Manevi bakış açısıyla baktığımızda lotus çiçeğinin bizlere örnek olacak hikmetlerle yaratıldığı görebiliriz. Bizler de 21.yüzyılın şeytani bataklığında yaşayan insanlar değil miyiz? Ne kadar kendimizi bu bataklıktan korumaya çalışsak da içinde yaşadığımız dünyanın negatif tesirleriyle mutlaka karşı karşıya geliyoruz.Bataklığı temizlemeye gücümüz yetmez ama bu bataklıkta lotus çiçeği gibi sürekli ruhumuzu yıkayarak temiz kalabilir, insan fıtratında bulunan tüm güzellikleri açığa çıkarabilir ve dünya cehenneminin ortasında cennet mutluluğunu ve huzurunu bulabiliriz.

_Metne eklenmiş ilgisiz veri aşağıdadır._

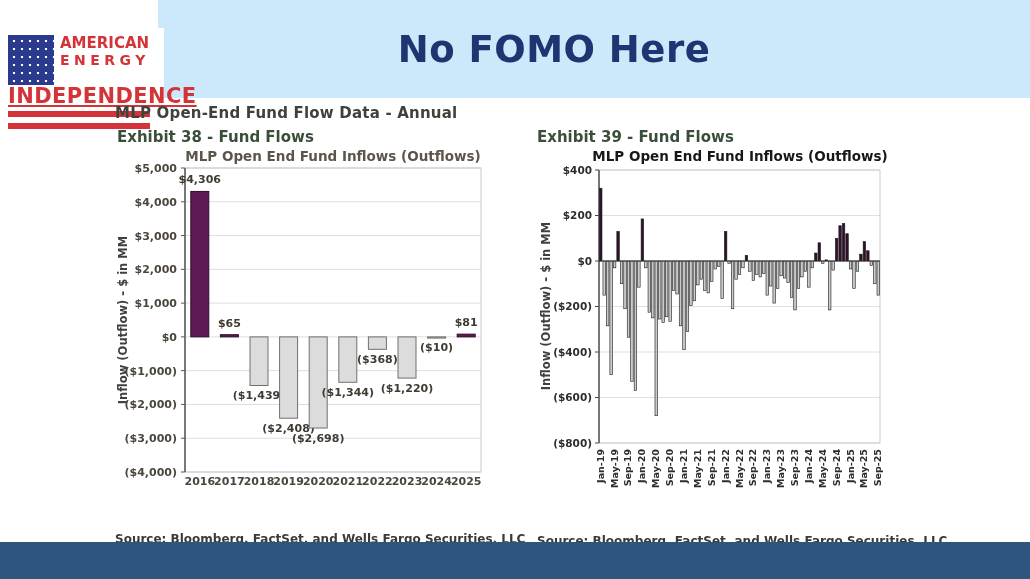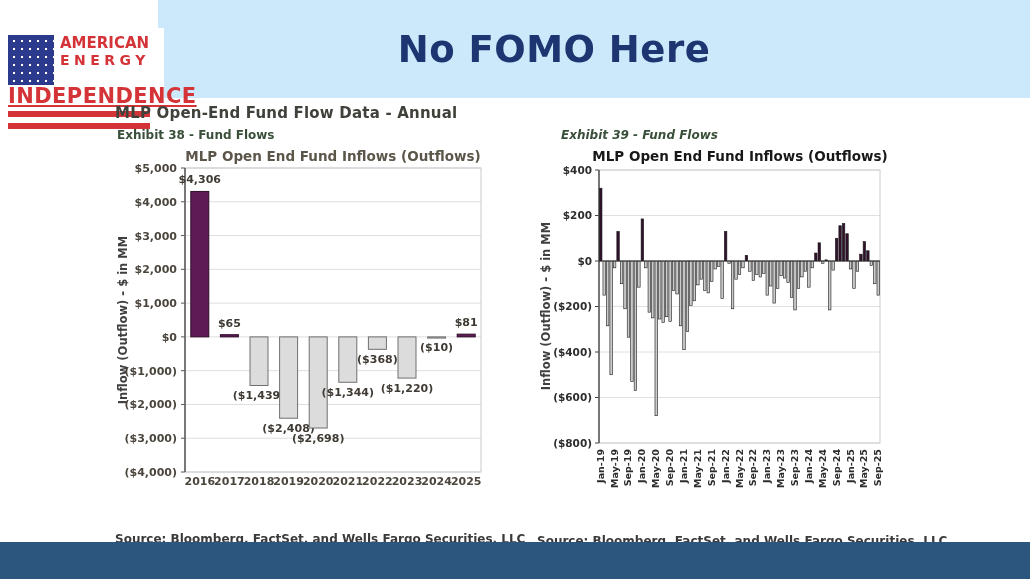--- a/index.html
+++ b/index.html
@@ -25,7 +25,7 @@
 
   
   .section-title{position:absolute;font-size:15px;font-weight:600;color:#3e423a;letter-spacing:.2px;}
-  .exhibit-label{position:absolute;font-size:12px;font-weight:700;color:#3a4f3a;}
+  .exhibit-label{position:absolute;font-size:15px;font-weight:700;color:#3a4f3a;}
   .source-text,.note-text{position:absolute;font-size:12px;font-weight:700;color:#3a3a3a;margin-top:36px;}
   svg{position:absolute;}
   svg text{font-family:"DejaVu Sans","Liberation Sans",sans-serif;}

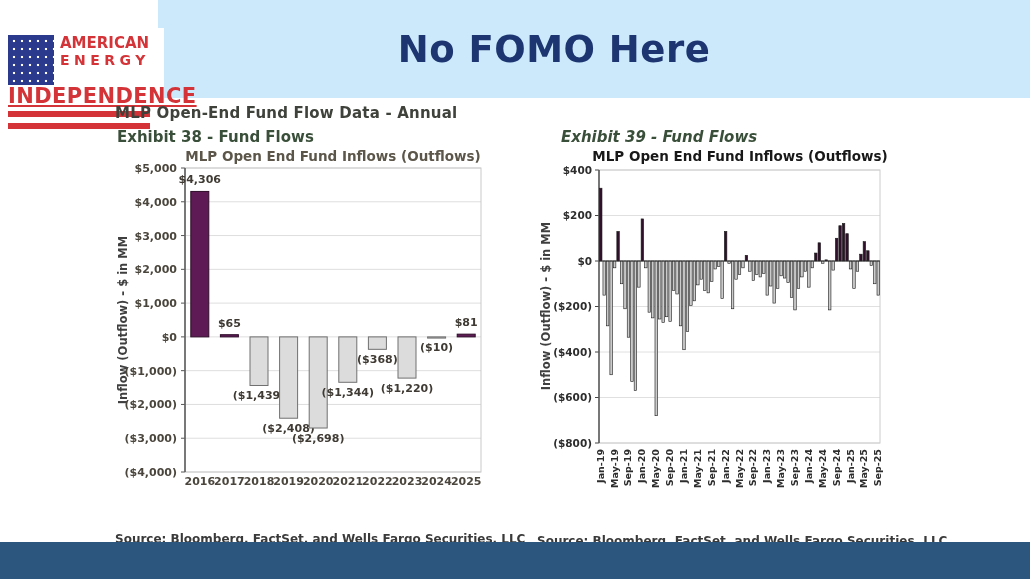--- a/index.html
+++ b/index.html
@@ -131,7 +131,7 @@
   <div class="source-text" style="left:115px;top:496px;">Source: Bloomberg, FactSet, and Wells Fargo Securities, LLC</div>
   <div class="note-text" style="left:115px;top:518px;">2025 is to-date (TD)</div>
 
-  <div class="exhibit-label" style="left:561px;top:128px;font-style:italic;">Exhibit 39 - Fund Flows</div>
+  <div class="exhibit-label" style="left:537px;top:128px;">Exhibit 39 - Fund Flows</div>
 
   <svg id="monthly-svg" style="left:538px;top:146px;" width="486" height="348">
     <text class="chart-title monthly-title" x="202" y="15" text-anchor="middle" font-size="14">MLP Open End Fund Inflows (Outflows)</text>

Zaten tasavvufun amacı da insanın ruhunu ilahi yağmur damlalarıyla sürekli yıkayarak her anımızı huzur ve sevinçle yaşatmak,ruhlarımıza cehennem bataklığında cennet çiçekleri açtırmaktır. Her an Allah ile beraber olmak ve O’nun istediği gibi yaşamak ruhumuzu yıkamanın ve sürekli temiz kalmanın tek koşuludur.İnsan Allah’a yaklaştıkça temizlenir ve arınır,Allah’tan uzaklaştıkça kirlenir ve alçalır. Cehennem ateşin ızdırabı değil, Allah’tan uzak kalmanın ızdırabıdır.
Dünya bataklığında insanın önünde iki seçenek vardır:Ya çamurların arasında cehennemin pisliğini yaşamak, ya da bir lotus çiçeği gibi tertemiz kalarak cennetin huzurunu yaşamak.